*WHAT YOU NEED TO DO*
Produce an exact copy of the lines from the line containing "RESOLVED - category.url_name" through the last line of the entries below, and only those lines.

*EXCERPTED DATA*
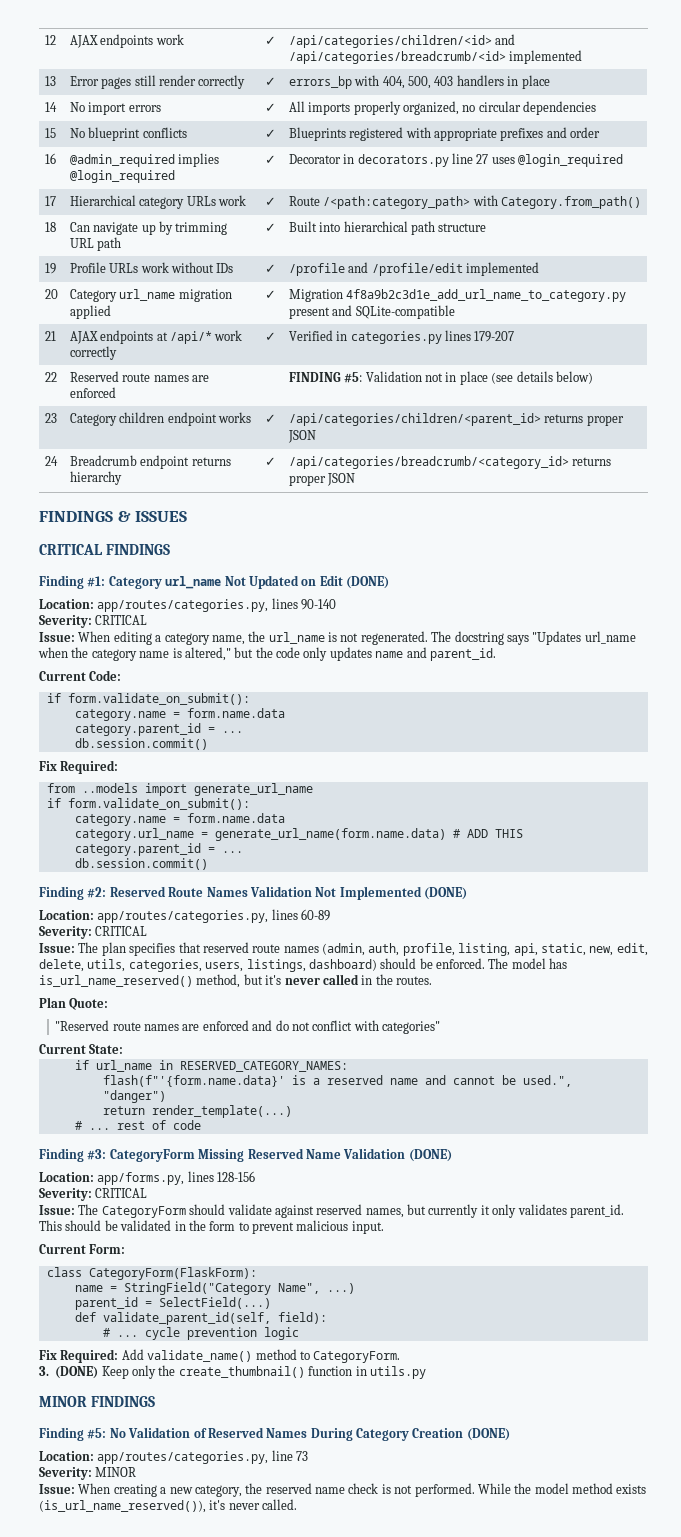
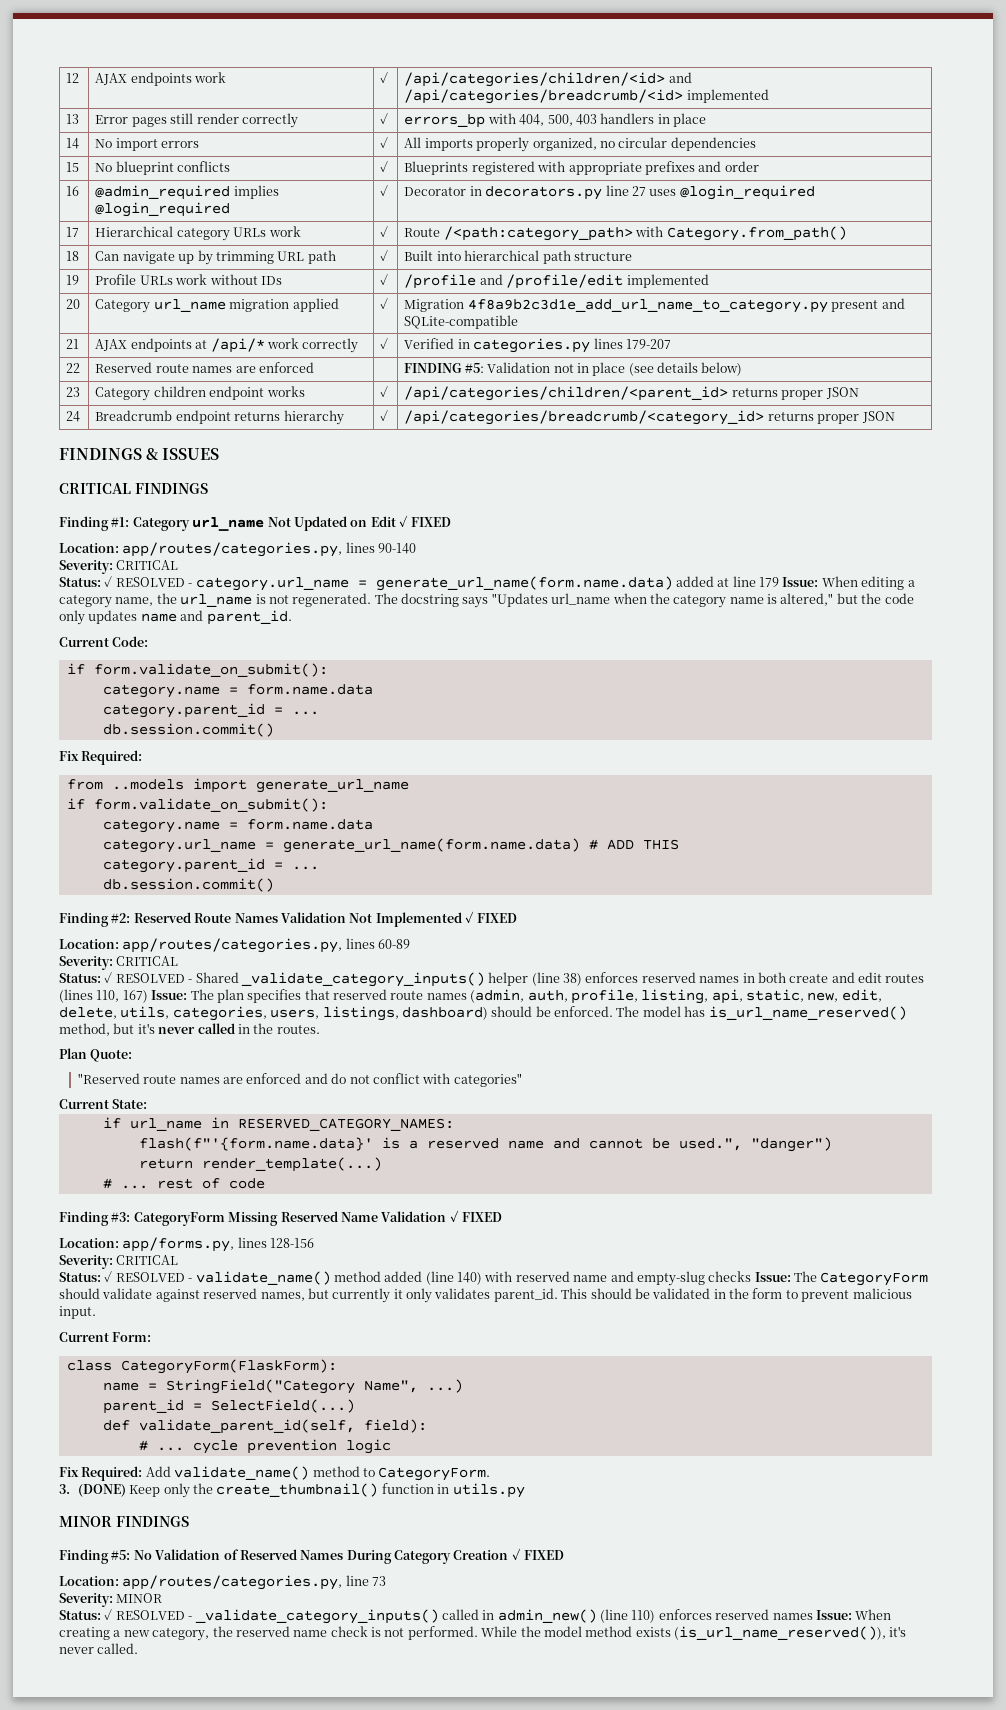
- Finding #1: Category url_name Not Updated on Edit (DONE)
+ Finding #1: Category url_name Not Updated on Edit ✓ FIXED
- Issue: When editing a category name, the url_name is not regenerated.
+ Status: ✓ RESOLVED - category.url_name = generate_url_name(form.name.data) added at line 179 Issue: When editing a category name, the url_name is not regenerated.
- Finding #2: Reserved Route Names Validation Not Implemented (DONE)
+ Finding #2: Reserved Route Names Validation Not Implemented ✓ FIXED
- Issue: The plan specifies that reserved route names (admin, auth, profile, listing, api, static, new, edit, delete, utils, categories, users, listings, dashboard) should be enforced.
+ Status: ✓ RESOLVED - Shared _validate_category_inputs() helper (line 38) enforces reserved names in both create and edit routes (lines 110, 167) Issue: The plan specifies that reserved route names (admin, auth, profile, listing, api, static, new, edit, delete, utils, categories, users, listings, dashboard) should be enforced.
- Finding #3: CategoryForm Missing Reserved Name Validation (DONE)
+ Finding #3: CategoryForm Missing Reserved Name Validation ✓ FIXED
- Issue: The CategoryForm should validate against reserved names, but currently it only validates parent_id.
+ Status: ✓ RESOLVED - validate_name() method added (line 140) with reserved name and empty-slug checks Issue: The CategoryForm should validate against reserved names, but currently it only validates parent_id.
- Finding #5: No Validation of Reserved Names During Category Creation (DONE)
+ Finding #5: No Validation of Reserved Names During Category Creation ✓ FIXED
- Issue: When creating a new category, the reserved name check is not performed.
+ Status: ✓ RESOLVED - _validate_category_inputs() called in admin_new() (line 110) enforces reserved names Issue: When creating a new category, the reserved name check is not performed.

*WRITTEN REPLY*
+ Status: ✓ RESOLVED - category.url_name = generate_url_name(form.name.data) added at line 179 Issue: When editing a category name, the url_name is not regenerated.
- Finding #2: Reserved Route Names Validation Not Implemented (DONE)
+ Finding #2: Reserved Route Names Validation Not Implemented ✓ FIXED
- Issue: The plan specifies that reserved route names (admin, auth, profile, listing, api, static, new, edit, delete, utils, categories, users, listings, dashboard) should be enforced.
+ Status: ✓ RESOLVED - Shared _validate_category_inputs() helper (line 38) enforces reserved names in both create and edit routes (lines 110, 167) Issue: The plan specifies that reserved route names (admin, auth, profile, listing, api, static, new, edit, delete, utils, categories, users, listings, dashboard) should be enforced.
- Finding #3: CategoryForm Missing Reserved Name Validation (DONE)
+ Finding #3: CategoryForm Missing Reserved Name Validation ✓ FIXED
- Issue: The CategoryForm should validate against reserved names, but currently it only validates parent_id.
+ Status: ✓ RESOLVED - validate_name() method added (line 140) with reserved name and empty-slug checks Issue: The CategoryForm should validate against reserved names, but currently it only validates parent_id.
- Finding #5: No Validation of Reserved Names During Category Creation (DONE)
+ Finding #5: No Validation of Reserved Names During Category Creation ✓ FIXED
- Issue: When creating a new category, the reserved name check is not performed.
+ Status: ✓ RESOLVED - _validate_category_inputs() called in admin_new() (line 110) enforces reserved names Issue: When creating a new category, the reserved name check is not performed.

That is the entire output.